Thirteen wood tortoises on the grass, at 4 P. M. this cloudy afternoon.

Foamflower
May 14, 2017
May 14

P. M. — To Assabet Bath and stone bridge. 

I hear two thrashers plainly singing in emulation of each other. 

At the temporary brush fence pond, now going down, amid the sprout-land and birches, I see, within a dozen rods along its shore, one to three rods from edge, thirteen wood tortoises on the grass, at 4 P. M. this cloudy afternoon. 

This is apparently a favorite resort for them, — a shallow open pool of half an acre, which dries up entirely a few weeks later, in dryish, mossy ground in an open birch wood, etc., etc. They take refuge in the water and crawl out over the mossy ground. They lie about in various positions, very conspicuous there, at every rod or two. 

They are of various forms and colors: some almost regularly oval or elliptical, even pointed behind, others very broad behind, more or less flaring and turned up on the edge; some a dull lead-color and almost smooth, others brown with dull-yellowish marks. 

I see one with a large dent three eighths of an inch deep and nearly two inches long in the middle of its back, where it was once partially crushed.
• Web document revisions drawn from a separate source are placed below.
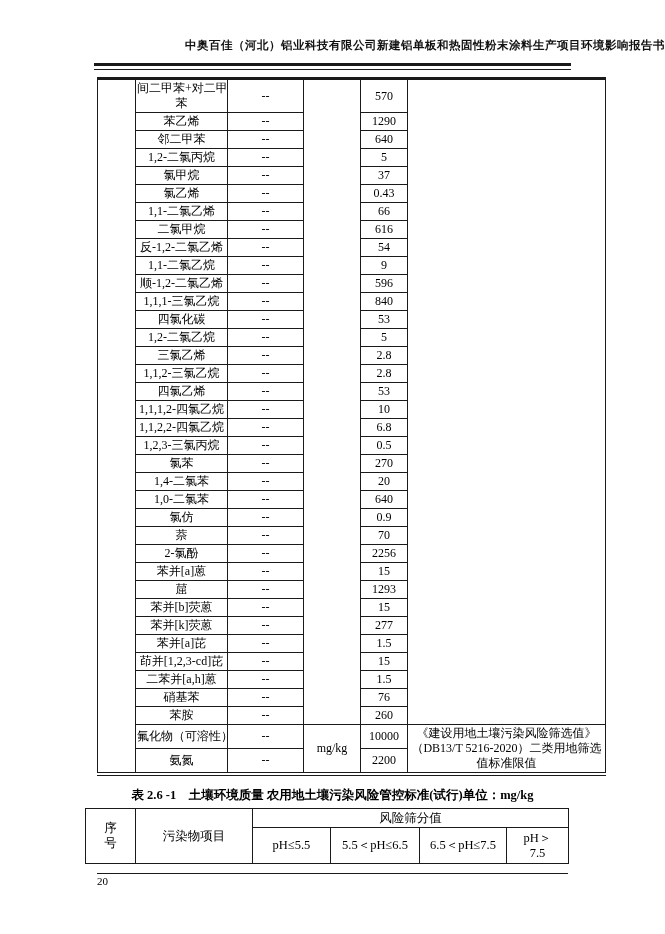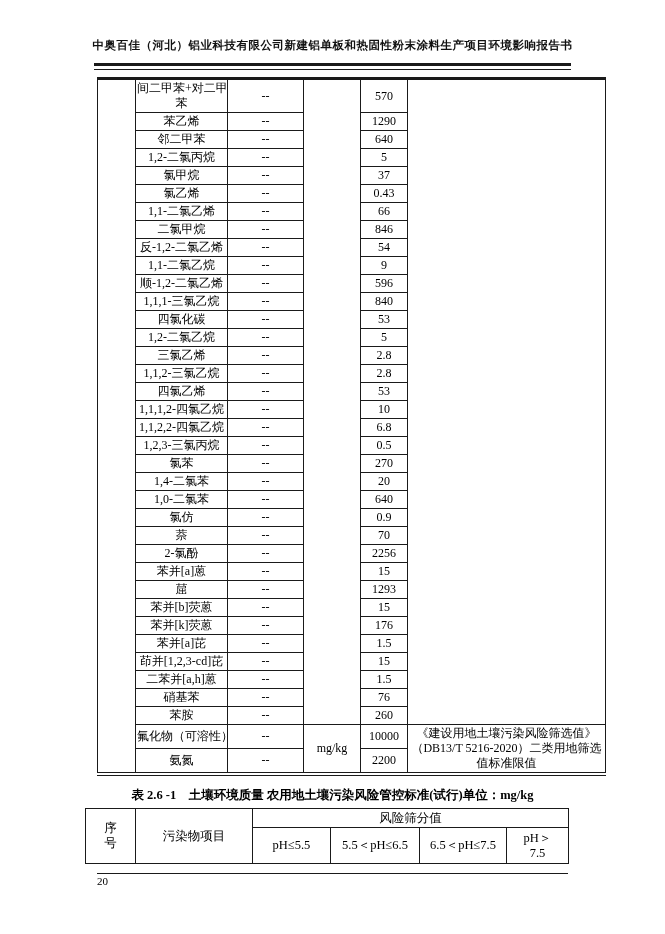--- a/index.html
+++ b/index.html
@@ -11,7 +11,7 @@
   }
   
   .hdr-title{
-    position:absolute;top:38px;left:0;width:665px;text-align:center;
+    position:absolute;top:38px;left:0;width:665px;text-align:right;
     font-size:11.5px;font-weight:bold;letter-spacing:.5px;color:#111;
   }
   .hdr-rule{

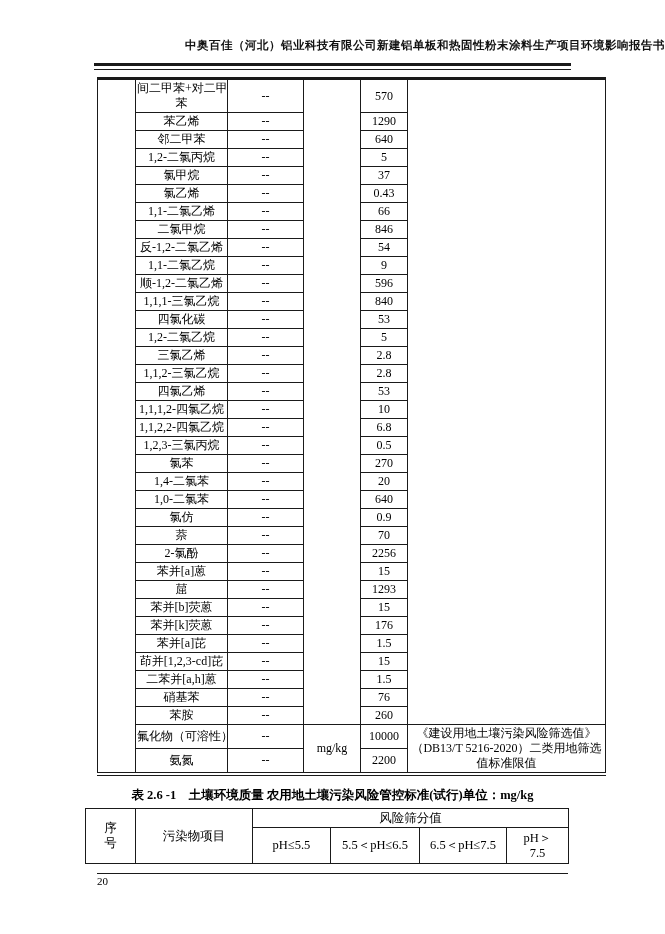--- a/index.html
+++ b/index.html
@@ -118,7 +118,7 @@
         <tr>
           <td class="col-name">二氯甲烷</td>
           <td class="col-dash">--</td>
-          <td class="col-value">846</td>
+          <td class="col-value">616</td>
         </tr>
         <tr>
           <td class="col-name">反-1,2-二氯乙烯</td>

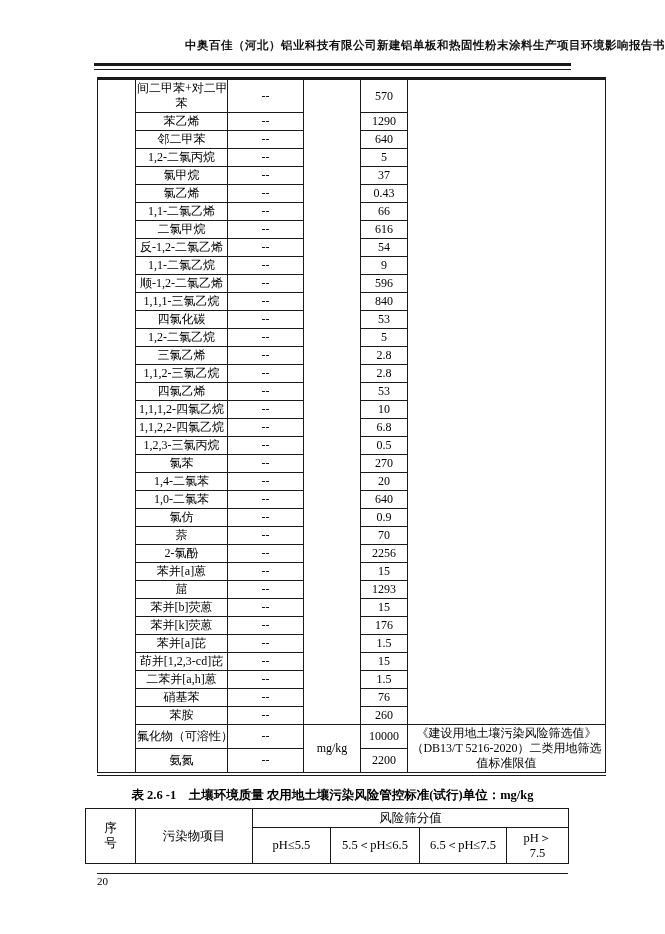--- a/index.html
+++ b/index.html
@@ -228,7 +228,7 @@
         <tr>
           <td class="col-name">苯并[k]荧蒽</td>
           <td class="col-dash">--</td>
-          <td class="col-value">176</td>
+          <td class="col-value">277</td>
         </tr>
         <tr>
           <td class="col-name">苯并[a]芘</td>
Hardly one has a perfect shell. 

The males (?), with concave sternums; the females, even or convex. They have their reddish-orange legs stretched out often, listlessly, when you approach, draw in their heads with a hiss when you take them up, commonly taking a bit of stubble with them.
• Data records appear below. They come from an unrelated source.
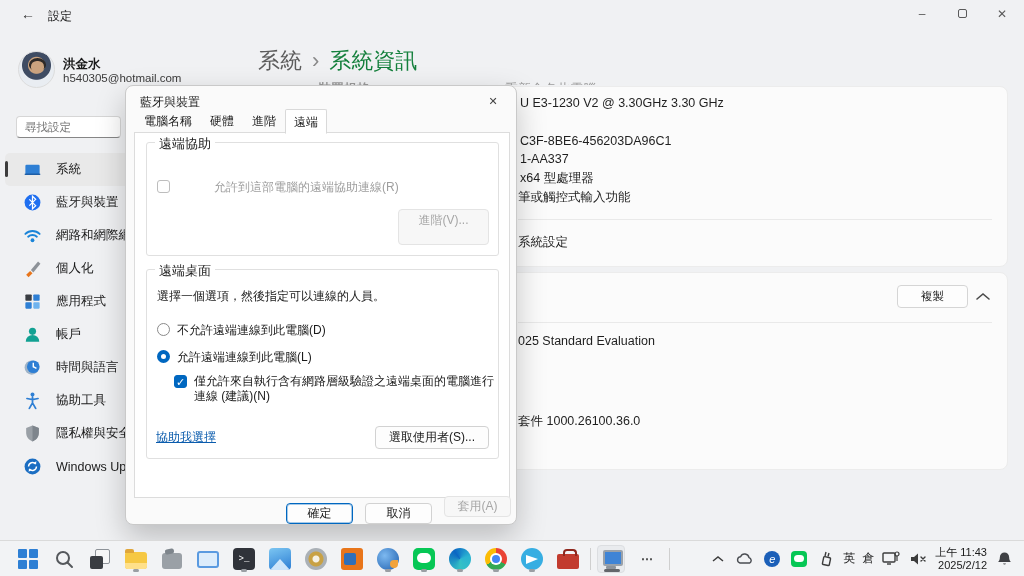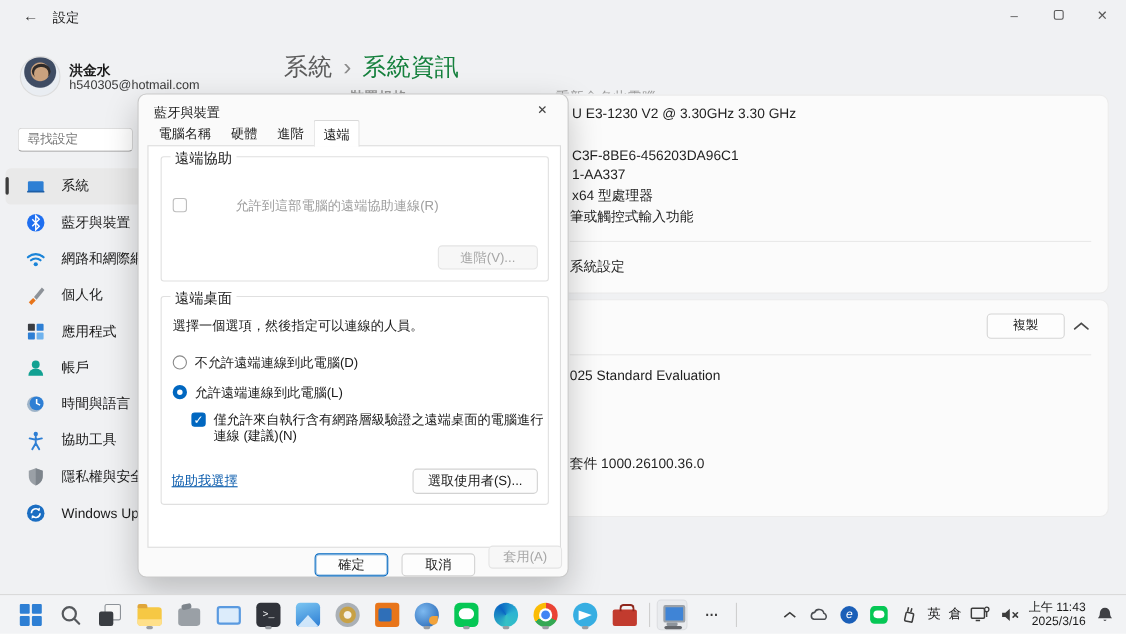--- a/index.html
+++ b/index.html
@@ -244,7 +244,7 @@
           <span class="ckbox"></span>
           <span class="dim">允許到這部電腦的遠端協助連線(R)</span>
         </div>
-        <div class="btn disabled" style="right:9px;bottom:10px;width:91px;height:22px;line-height:20px;">進階(V)...</div>
+        <div class="btn disabled" style="right:9px;bottom:10px;width:91px;height:36px;line-height:20px;">進階(V)...</div>
       </div>
 
       <div class="gbox" style="left:11px;top:136px;width:353px;height:190px;">

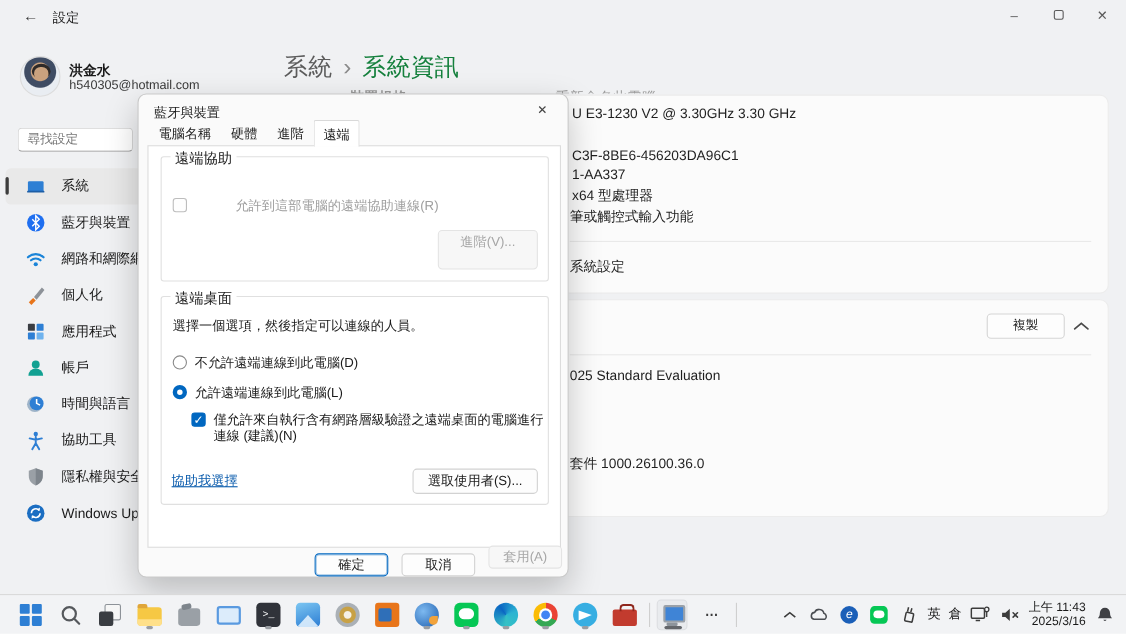--- a/index.html
+++ b/index.html
@@ -377,7 +377,7 @@
         </span>
       <span class="clock">
         <div>上午 11:43</div>
-        <div>2025/3/16</div>
+        <div>2025/2/12</div>
       </span>
       <span class="tray-ico">
           <svg width="15" height="16" viewBox="0 0 15 16">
See a pair of marsh hawks, the smaller and lighter-colored male, with black tips to wings, and the large brown female, sailing low over J. Hosmer's sprout-land and screaming, apparently looking for frogs or the like. 

Or have they not a nest near? They hover very near me. 

The female, now so near, sails very grandly, with the outer wing turned or tilted up when it circles, and the bars on its tail when it turns, etc., reminding me of a great brown moth. 

Sometimes alone; and when it approaches its mate it utters a low, grating note like cur-r-r

Suddenly the female holds straight toward me, descending gradually. Steadily she comes on, without swerving, until only two rods off, then wheels. 

I find an old bog-hoe left amid the birches in the low ground, the handle nearly rotted off. 

In the low birch land north of the pear tree the old corn-hills are very plain still, and now each hill is a dry moss-bed, of various species of cladonia. What a complete change from a dusty corn-hill! 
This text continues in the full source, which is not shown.